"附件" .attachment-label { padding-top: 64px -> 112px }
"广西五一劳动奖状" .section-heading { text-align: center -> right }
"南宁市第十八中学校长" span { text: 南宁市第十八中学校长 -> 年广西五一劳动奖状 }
--
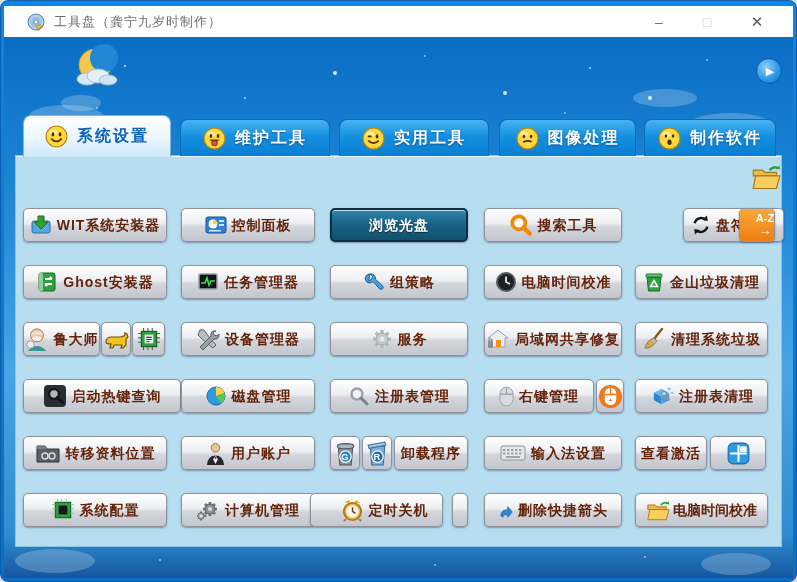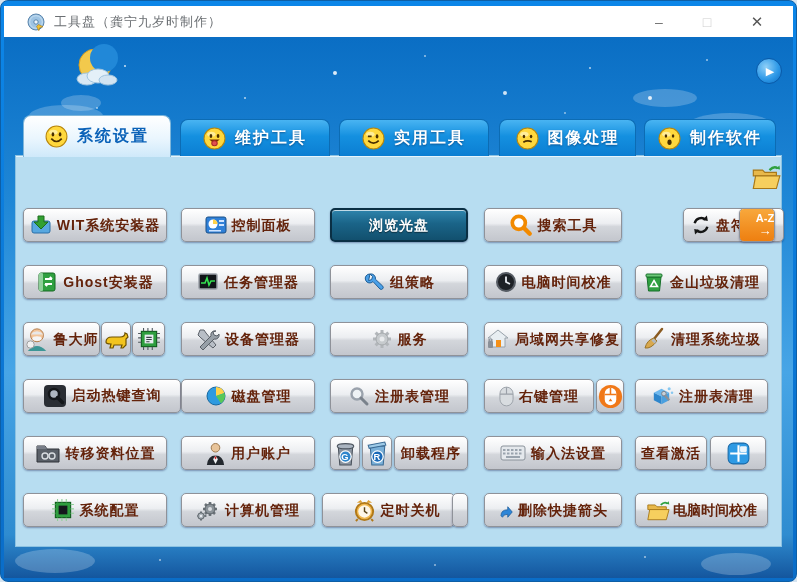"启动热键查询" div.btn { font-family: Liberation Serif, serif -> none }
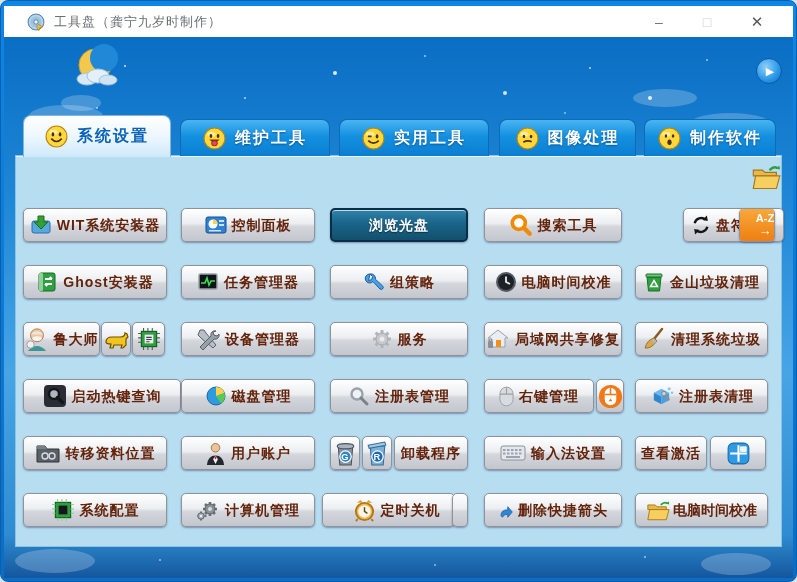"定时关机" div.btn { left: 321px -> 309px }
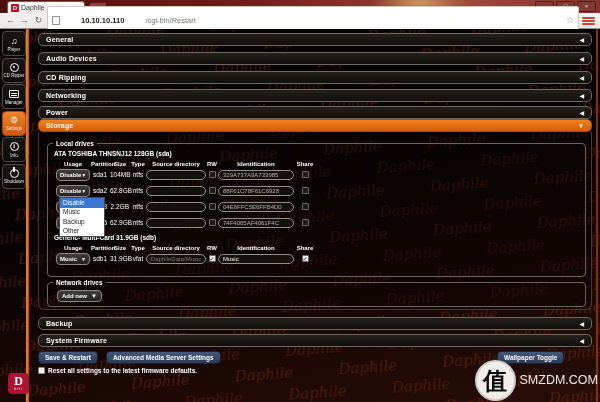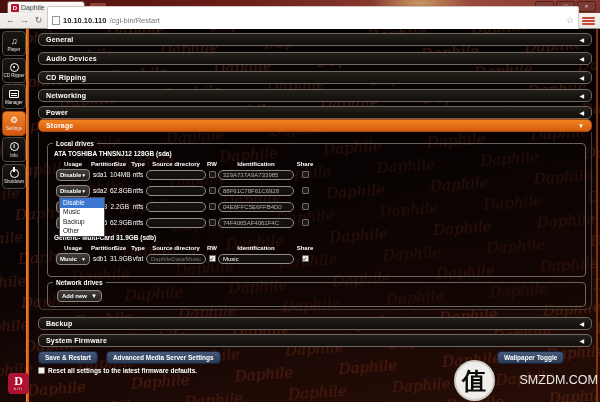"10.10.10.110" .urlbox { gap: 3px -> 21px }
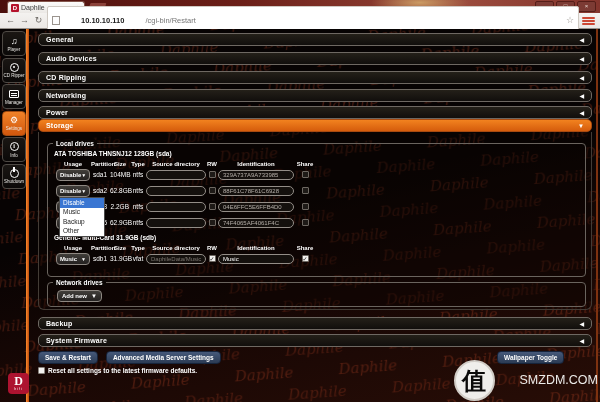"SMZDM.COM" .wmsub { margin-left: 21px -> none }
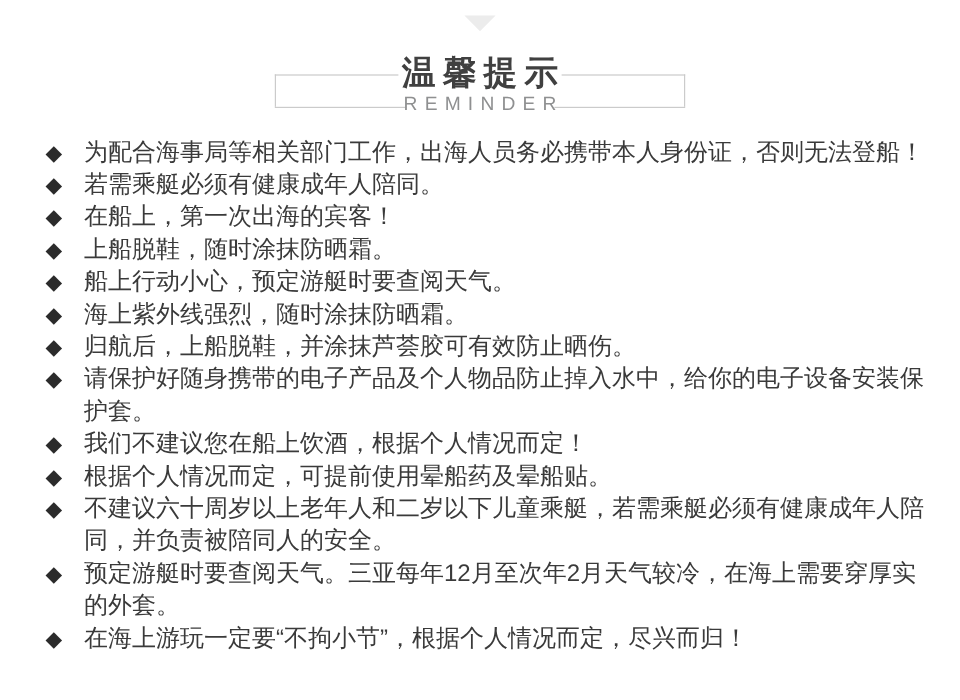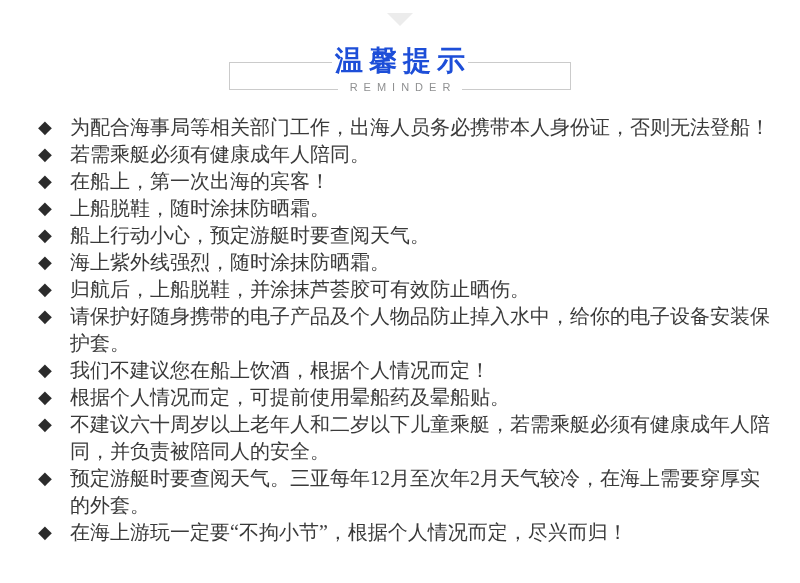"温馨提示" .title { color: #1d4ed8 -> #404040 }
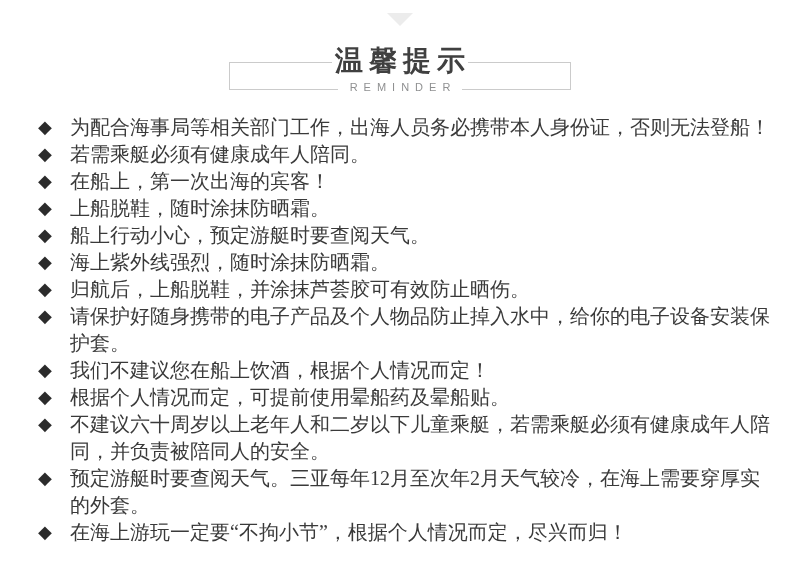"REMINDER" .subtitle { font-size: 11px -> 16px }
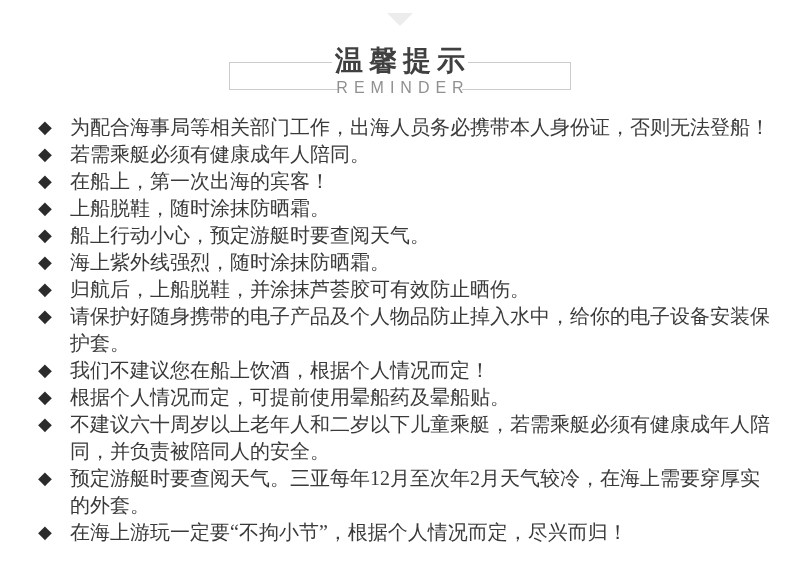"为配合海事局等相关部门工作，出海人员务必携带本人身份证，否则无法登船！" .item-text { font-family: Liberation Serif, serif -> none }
--
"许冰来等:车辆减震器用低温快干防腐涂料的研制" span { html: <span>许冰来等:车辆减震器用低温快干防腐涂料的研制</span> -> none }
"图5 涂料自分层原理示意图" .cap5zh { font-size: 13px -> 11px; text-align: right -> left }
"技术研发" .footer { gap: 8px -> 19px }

**Assigned task**
Look through the entries and copy every line in which the string "align" appears.

**Output of the exercise**
"广西五一劳动奖状" .section-heading { text-align: center -> right }
"图5 涂料自分层原理示意图" .cap5zh { font-size: 13px -> 11px; text-align: right -> left }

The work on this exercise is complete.